NEWPORT - Newport's newly appointed Town Manager William P. Shanahan Jr. spoke with members of the public Tuesday, Jan. 17 during his first workshop to discuss opportunities for the town.
The next citizen forum is scheduled for Tuesday, Jan. 24 at 7 p.m. at Newport Town Hall.
Seating was limited at the recent workshop as many people showed up to personally greet Shanahan and share their thoughts on town development.
Notably, members of the town council were not present for the meeting.
Shanahan explained this was a deliberate action taken to maintain candidness of this first workshop.
"We work for you, and so we think it is very important that we get your opinion about how things are going and what we're going to do," Shanahan said. "Probably in another month, I will sit down with the council, and I will say this is what I have been told and these are my recommendations based on the information that I have received."
The first topics discussed included near- and long-term goals for Newport.
With a one-to-two-year time length in mind, participants were encouraged to give their thoughts on what goals they would like to see in the immediate future.
Some of the primary suggestions raised by citizens were improvements to road conditions, general infrastructure repair and an update to the town's land use plan in anticipation of the future Interstate 42.
In 2016, the N.C. Department of Transportation received conditional approval from the American Association of State and Transportation Officials to designate U.S. 70 between Raleigh and Morehead City as Interstate 42.
The new route is expected to bring an explosion of growth to Newport and surrounding areas as construction completes in the next few years.
With a looming increase in population on the horizon, many citizens and members of town staff highlighted the need to bolster the fire/EMS, police and maintenance departments which they say are already stretched too thin and have antiquated equipment.
Other short-to-medium-term goals included improvements to downtown parking, better street lighting and ditch drainage, the creation of sidewalks to promote walkability and the need for more commercial development.

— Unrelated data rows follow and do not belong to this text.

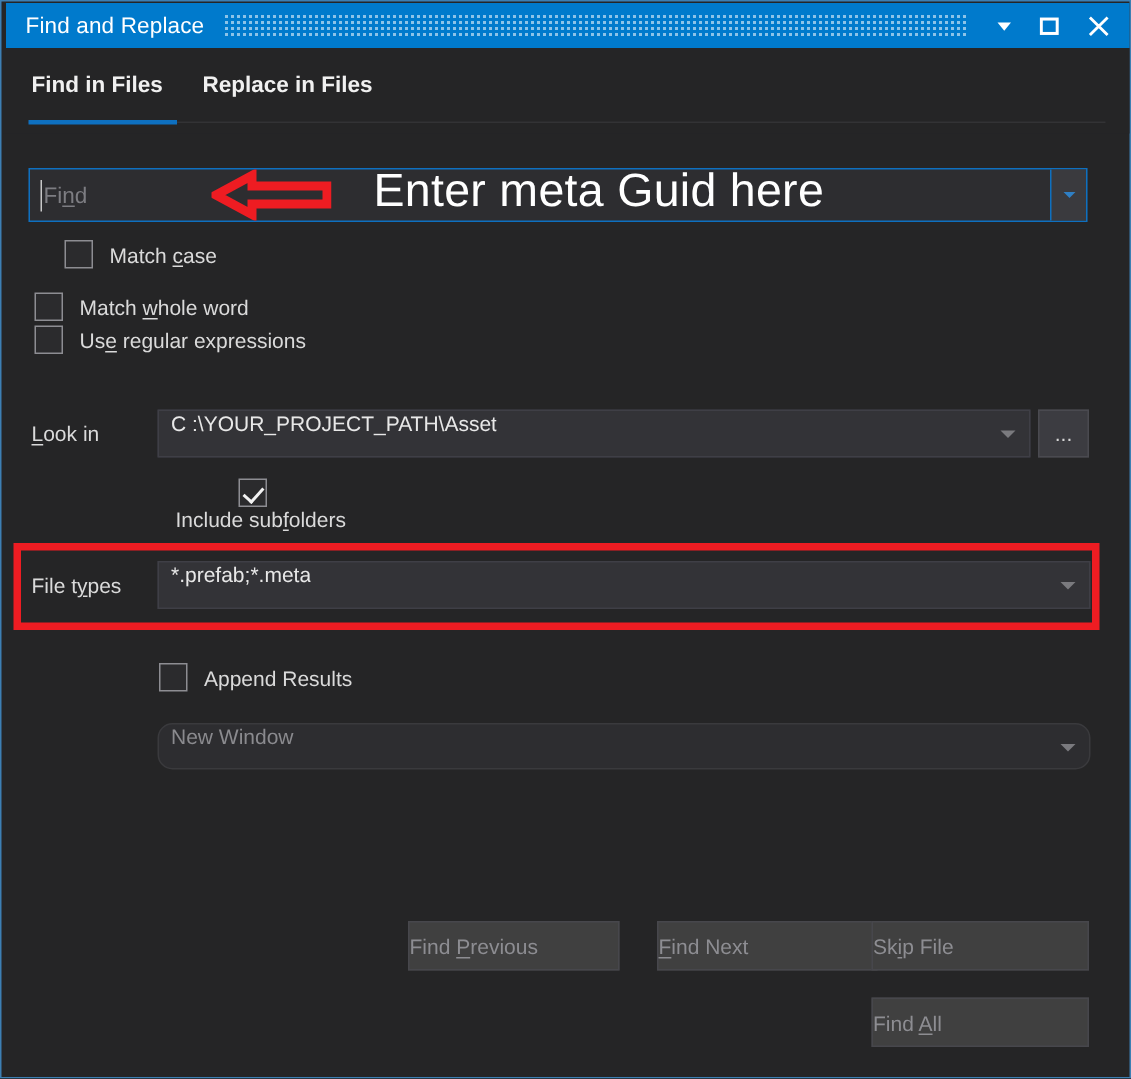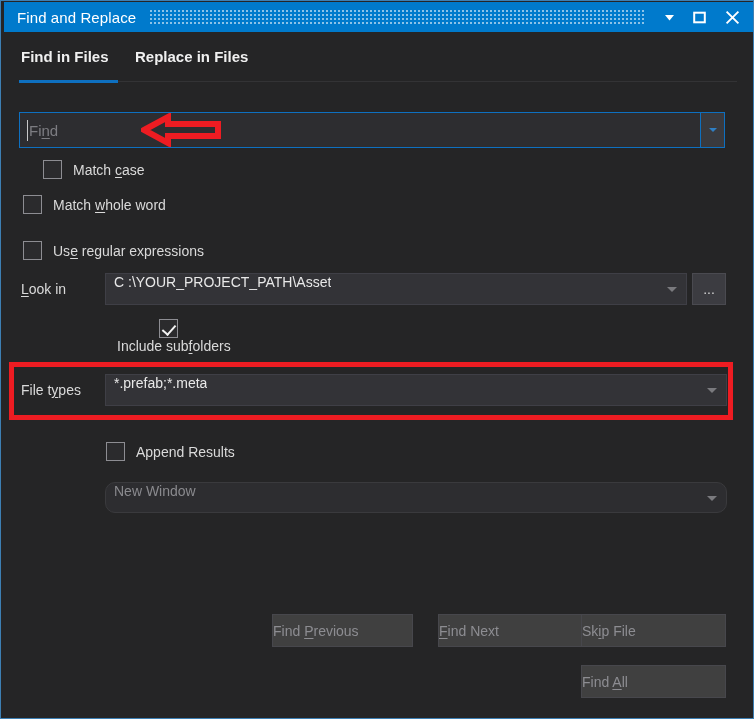--- a/index.html
+++ b/index.html
@@ -289,6 +289,7 @@
       <polygon points="3,17 27,4 27,11 77,11 77,23 27,23 27,30" fill="none" stroke="#ee1c22" stroke-width="6" stroke-linejoin="miter"></polygon>
     </svg>
   </div>
+  <div id="anno-text">Enter meta Guid here</div>
 
   <div class="cbrow" style="left:22px; top:159px;padding-left:20px;">
     <span class="cbox"></span>

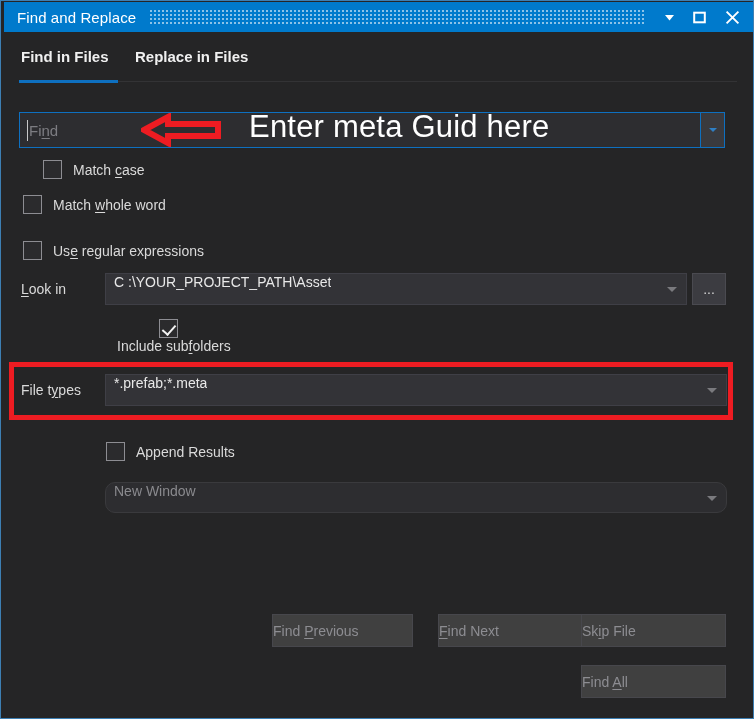--- a/index.html
+++ b/index.html
@@ -299,7 +299,7 @@
     <span class="cbox"></span>
     <span class="cblabel"><span>Match </span><u>w</u><span>hole word</span></span>
   </div>
-  <div class="cbrow" style="left:22px; top:240px;">
+  <div class="cbrow" style="left:22px; top:216px;">
     <span class="cbox"></span>
     <span class="cblabel"><span>Us</span><u>e</u><span> regular expressions</span></span>
   </div>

"I wish we could have more businesses in here so we wouldn't have to go to Morehead City for everything," one community member said.
Another opportunity identified in the meeting was the public's desire for better communication about what is going on in the town.
Noted as a good example was the "Newport Voice," a free monthly publication that ran several years as a labor of love by local resident and Editor Josie Mullins.
"We will be doing these meetings every three months and will take one or two projects that are interesting, and we will have all the content there," said Shanahan. "When looking at newsletters and stuff down the road, I think public information is very important. It's too easy for things that happen to slip through the cracks."
An additional weakness brought up during the meeting was the need to fill important vacant staff positions, such as planning director, as well as keep town employees motivated who are passionate about their jobs.
"I know we've had a study that addresses pay scales to get it more in line with the duties and salaries, but if we don't retain our employees, then we're never going to move forward," said Shanahan. "We seem to be in this cyclical state of constantly rehiring, and it's hard to get anything accomplished that way."
At the end of the meeting, Shanahan explained he hopes to hold similar discussions once every three months to keep citizens directly engaged in the town's development.
Within 45 days of this first forum, he hopes to present the information gathered into a report that will be presented before town council and made available to town residents.
"Can we have everything we want over the next few years?" asked Shanahan. "Of course not, but we can get things going in the right direction. We want to get a plan created, and then we want to get something done. We're hearing your voice."